▶ [Task goal] Reading the records beneath this task, work out how many lines contain the word "class" and reply with only that number.

▶ [Record set]
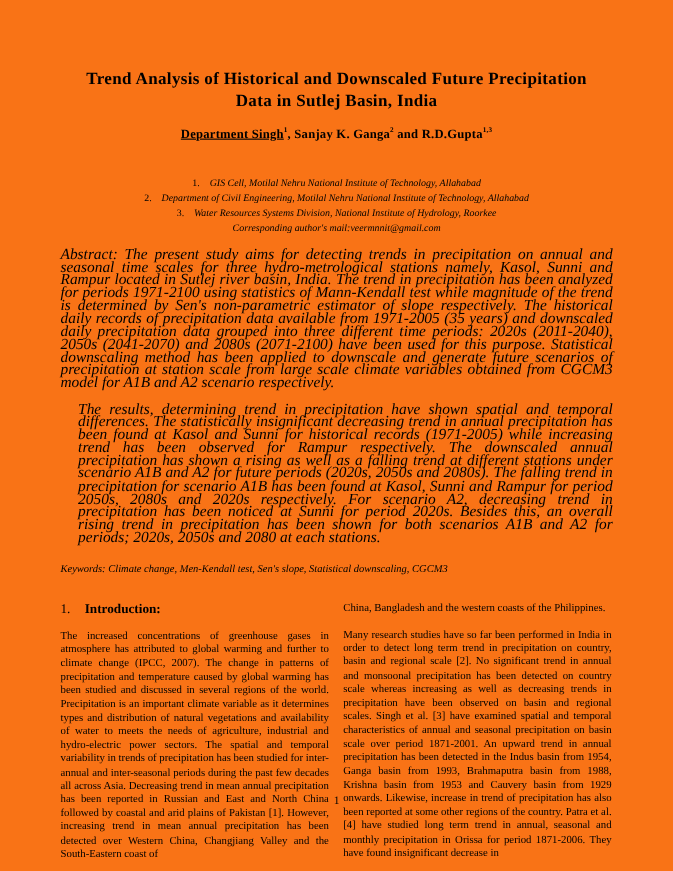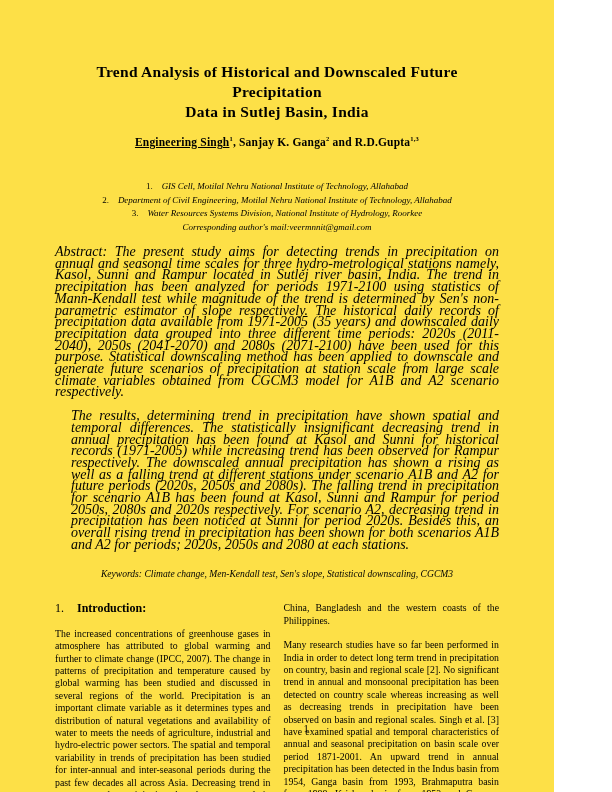--- a/index.html
+++ b/index.html
@@ -5,10 +5,10 @@
   html, body { margin: 0; padding: 0; background: #ffffff; }
   .page {
     position: relative;
-    width: 554px;
+    width: 612px;
     height: 792px;
     box-sizing: border-box;
-    background: #fde047;
+    background: #f97316;
     color: #000000;
     font-family: "Liberation Serif", serif;
     padding: 62px 55px 0 55px;

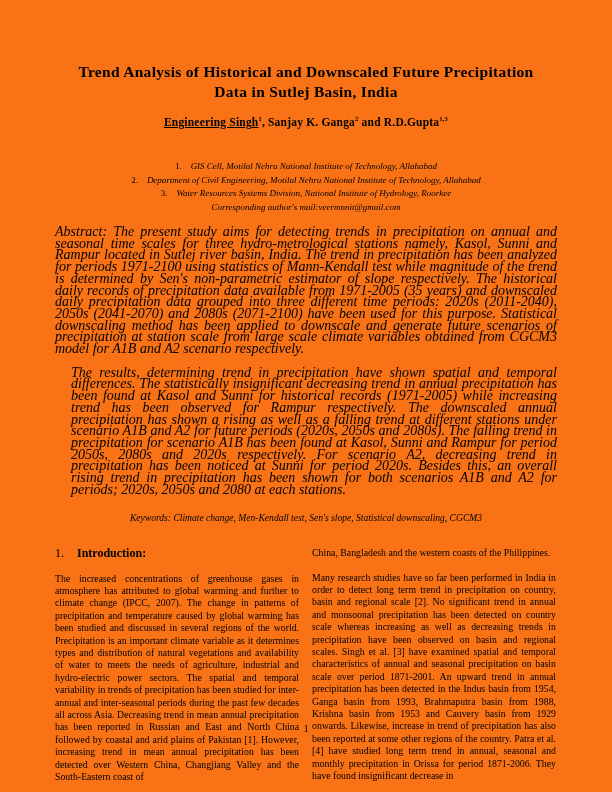--- a/index.html
+++ b/index.html
@@ -96,7 +96,7 @@
     <div>Data in Sutlej Basin, India</div>
   </div>
 
-  <div class="authors"><span class="uline">Engineering Singh</span><sup>1</sup><span>, Sanjay K. Ganga</span><sup>2</sup><span> and R.D.Gupta</span><sup>1,3</sup></div>
+  <div class="authors"><span class="uline">Department Singh</span><sup>1</sup><span>, Sanjay K. Ganga</span><sup>2</sup><span> and R.D.Gupta</span><sup>1,3</sup></div>
 
   <div class="affil">
     <div class="affil-item"><span class="num">1.</span><span class="txt">GIS Cell, Motilal Nehru National Institute of Technology, Allahabad</span></div>

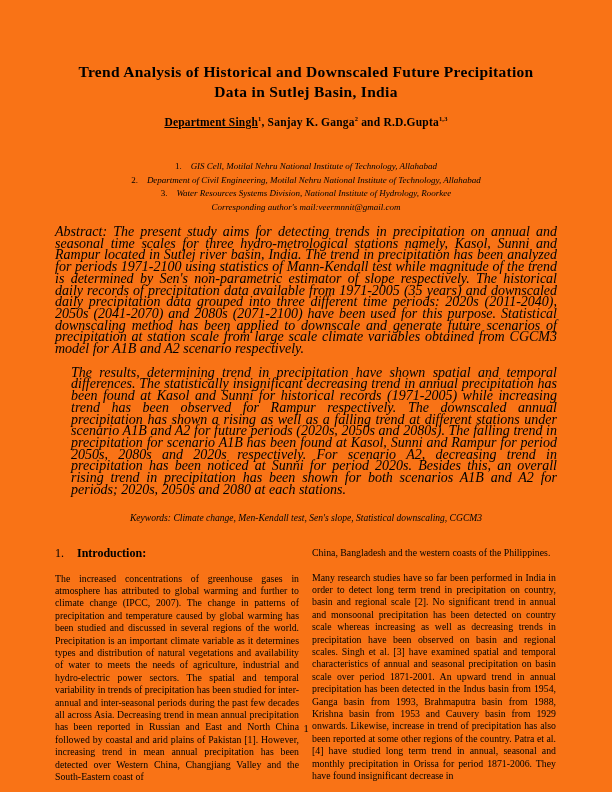--- a/index.html
+++ b/index.html
@@ -56,7 +56,6 @@
     font-style: italic;
     font-size: 9.55px;
     line-height: 11.7px;
-    text-align: center;
   }
   .columns {
     margin-top: 23px;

▶ [Task solution] 4